--- WORK INSTRUCTION ---
All that is needed is each line of the entries holding the word "PolyKor", copied as it stands.

[Modification records]
■ ■ ■ ■ ■ ■ ■

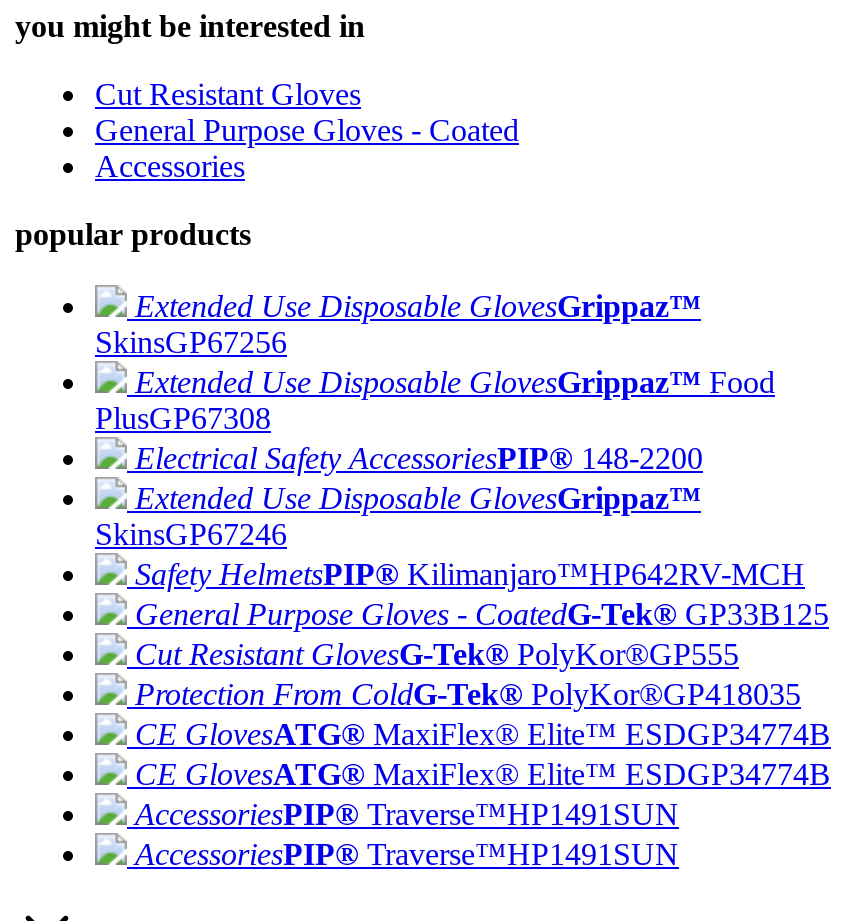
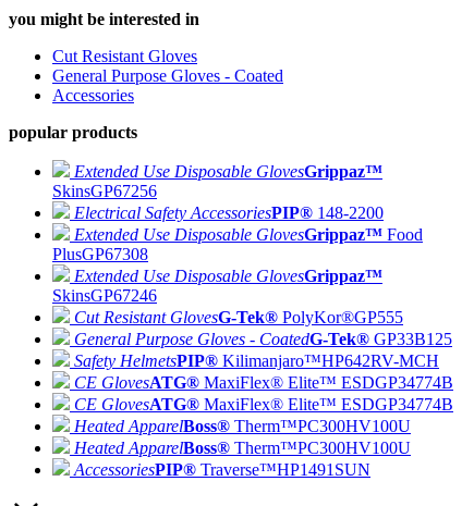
moved [95,365,775,435] -> [52,225,423,263]: Extended Use Disposable GlovesGrippaz™ Food | PlusGP67308
moved [135,441,703,475] -> [74,203,384,222]: Electrical Safety AccessoriesPIP® 148-2200
moved [135,557,829,631] -> [74,330,452,370]: General Purpose Gloves - CoatedG-Tek® GP33B125 | Safety HelmetsPIP® Kilimanjaro™HP642RV-MCH
moved [135,637,739,671] -> [74,308,403,326]: Cut Resistant GlovesG-Tek® PolyKor®GP555
[135,677,801,711] Protection From ColdG-Tek® PolyKor®GP418035 -> none
moved [135,717,831,791] -> [74,373,453,414]: CE GlovesATG® MaxiFlex® Elite™ ESDGP34774B | CE GlovesATG® MaxiFlex® Elite™ ESDGP34774B
[135,797,679,831] AccessoriesPIP® Traverse™HP1491SUN -> [74,417,411,457] Heated ApparelBoss® Therm™PC300HV100U | Heated ApparelBoss® Therm™PC300HV100U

■ ■ ■ ■ ■ ■ ■

--- SOLUTION TO THIS TASK ---
moved [135,637,739,671] -> [74,308,403,326]: Cut Resistant GlovesG-Tek® PolyKor®GP555
[135,677,801,711] Protection From ColdG-Tek® PolyKor®GP418035 -> none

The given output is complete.